Well, yeah. One thread sitting in _xcb_conn_wait() waiting to be woken up by
some other thread which "used to be" in _xcb_conn_wait() and is supposed to wake
up this thread once its done using the fd.

Thanks to this I finally figured out why we have this complicated wake up logic. :-)

Multiple threads are waiting for things "coming from the X11 server". Only one
thread can recv() from the socket at the same time (else we can't wake up other
threads if we just received what they are waiting for).
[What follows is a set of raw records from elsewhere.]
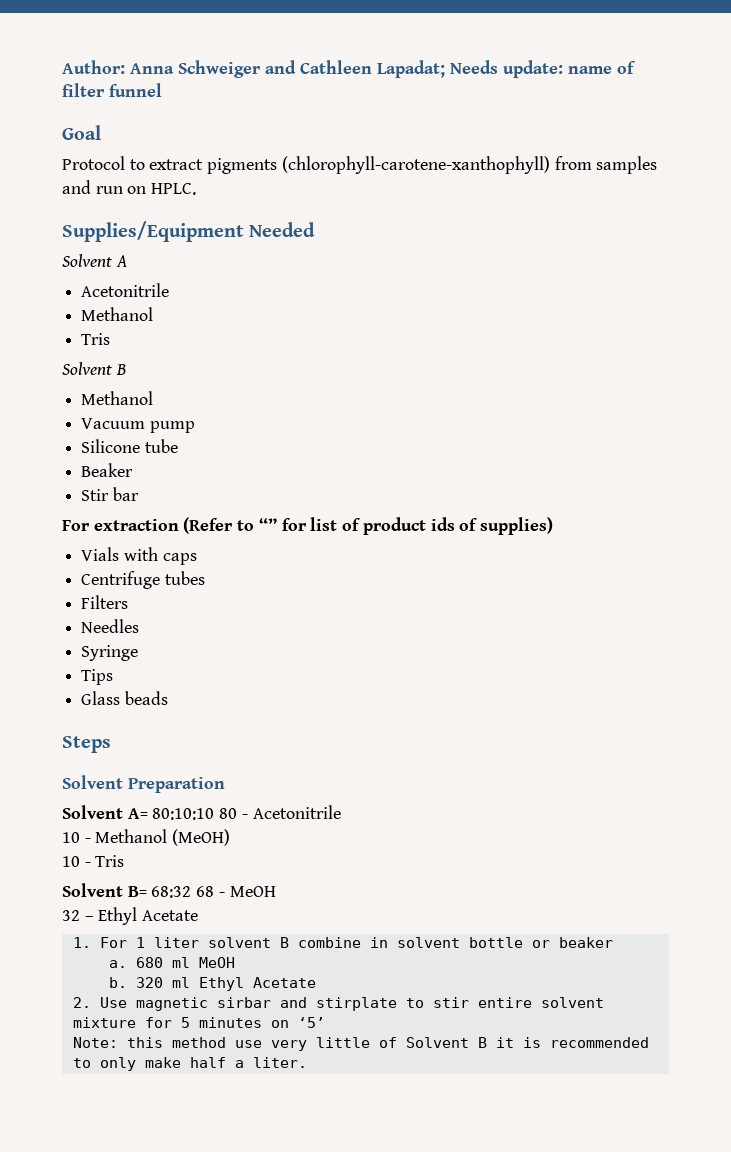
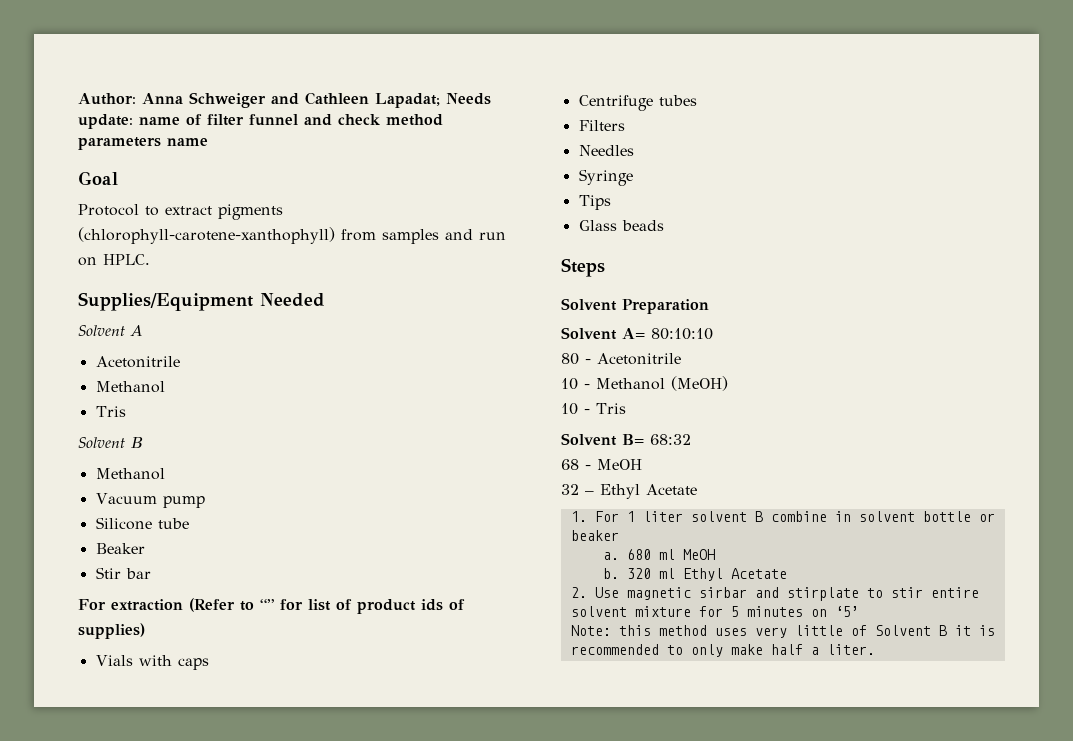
(162, 90) none -> [304,114,443,126] [78,137,208,150] and check method parameters name
(215, 814) none -> (713, 334) //
(192, 892) none -> (691, 439) //
[234,1040,262,1048] use -> [714,628,747,636] uses

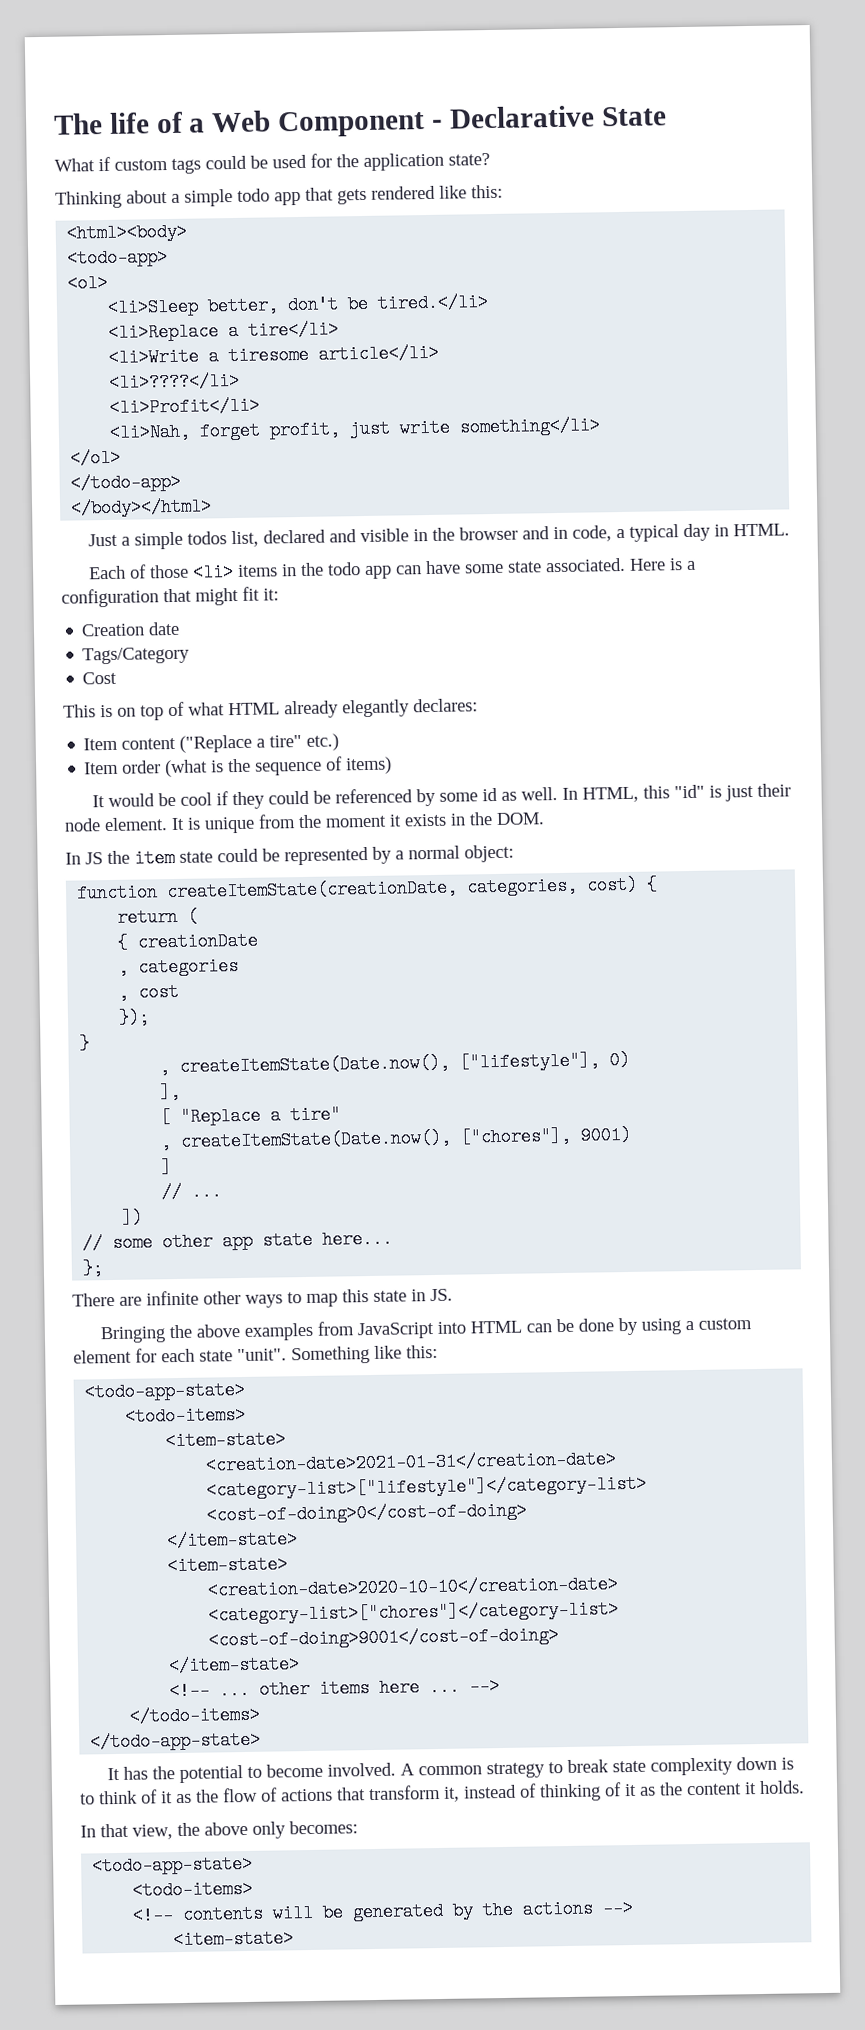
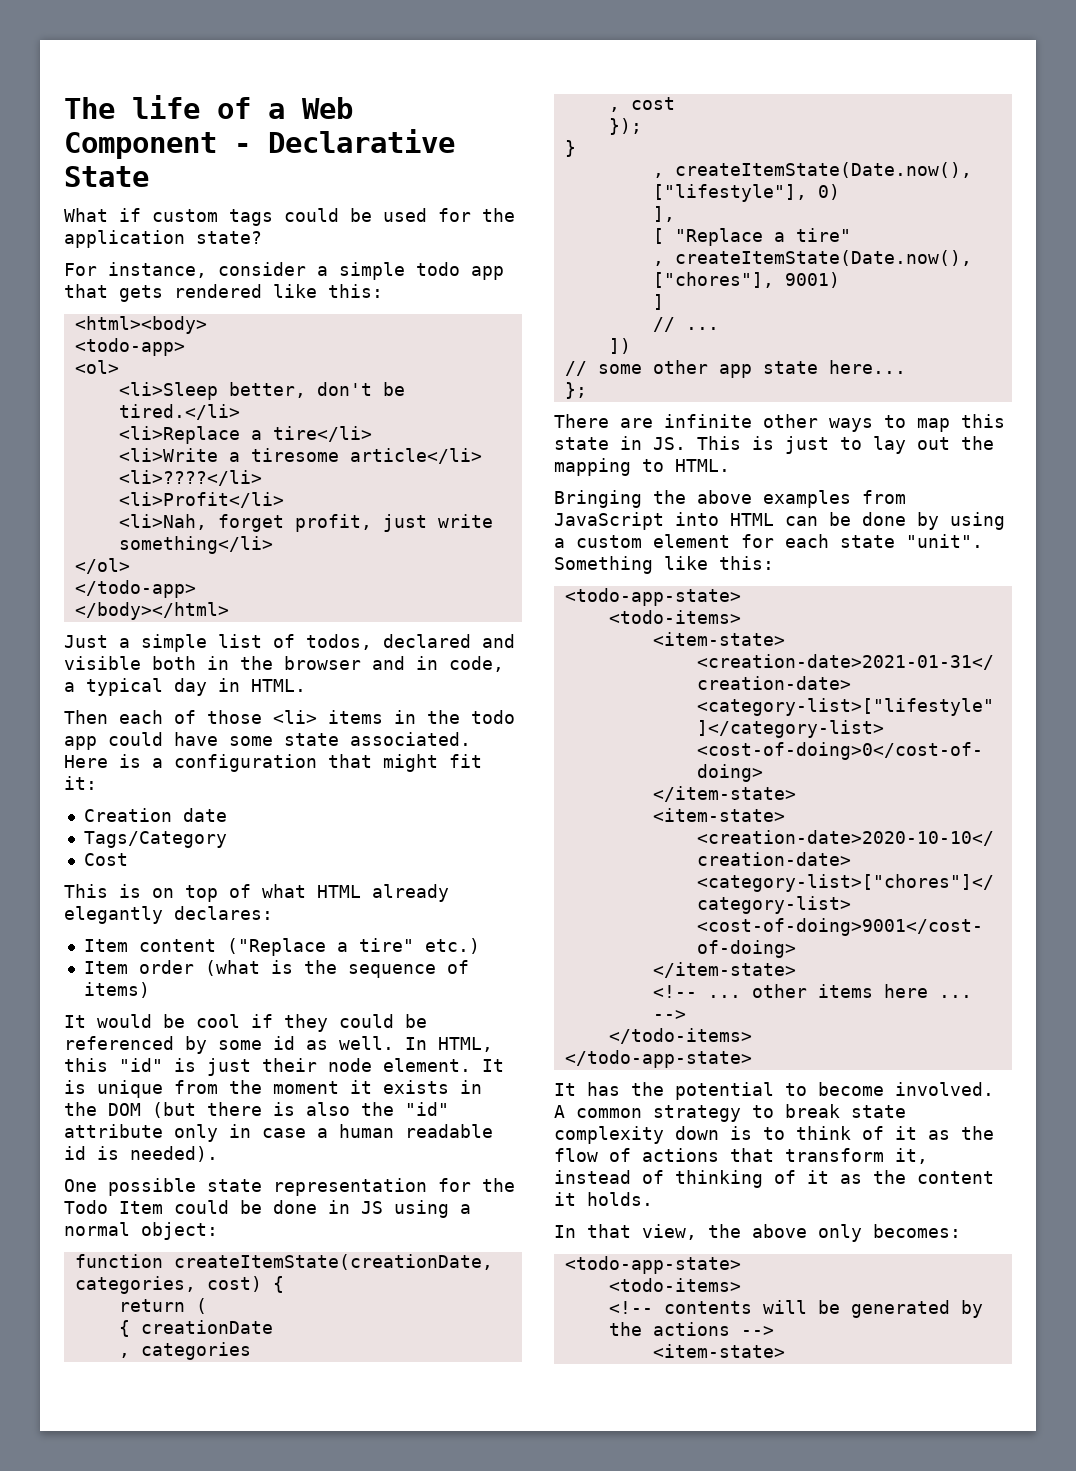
[55,190,168,209] Thinking about -> [64,262,306,278] For instance, consider
[186,530,259,548] todos list, -> [218,634,372,650] list of todos,
(409, 535) none -> [152,656,196,670] both
[87,565,126,580] Each -> [64,710,163,724] Then each
[395,565,422,575] can -> [108,732,163,746] could
[496,812,545,825] [65,846,392,868] DOM. // In JS the item state could be represented by -> [108,1102,449,1118] [64,1124,493,1142] [64,1146,218,1162] [64,1178,515,1196] [64,1200,449,1218] DOM (but there is also the "id" attribute only in case a human readable id is needed). // One possible state representation for the Todo Item could be done in JS using
(453, 1295) none -> [697,436,994,454] [554,458,730,476] This is just to lay out the mapping to HTML.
When a reply/error comes in, the thread waiting for this (if it exists) is woken
up directly from read_packet() so that it can gets "its stuff" from our linked
lists. For special events this is done by event_special(). So this is the "you
can return to your caller now"-case. This case is working fine.

When the current thread received what it wanted and is done, some other thread
has to take over reading from the socket. This is done by
_xcb_in_wake_up_next_reader(), but currently this doesn't wake up threads
waiting for special events. This is the bug that is left (and which I cannot
reproduce currently). (Also, your first bug was related to this code as well)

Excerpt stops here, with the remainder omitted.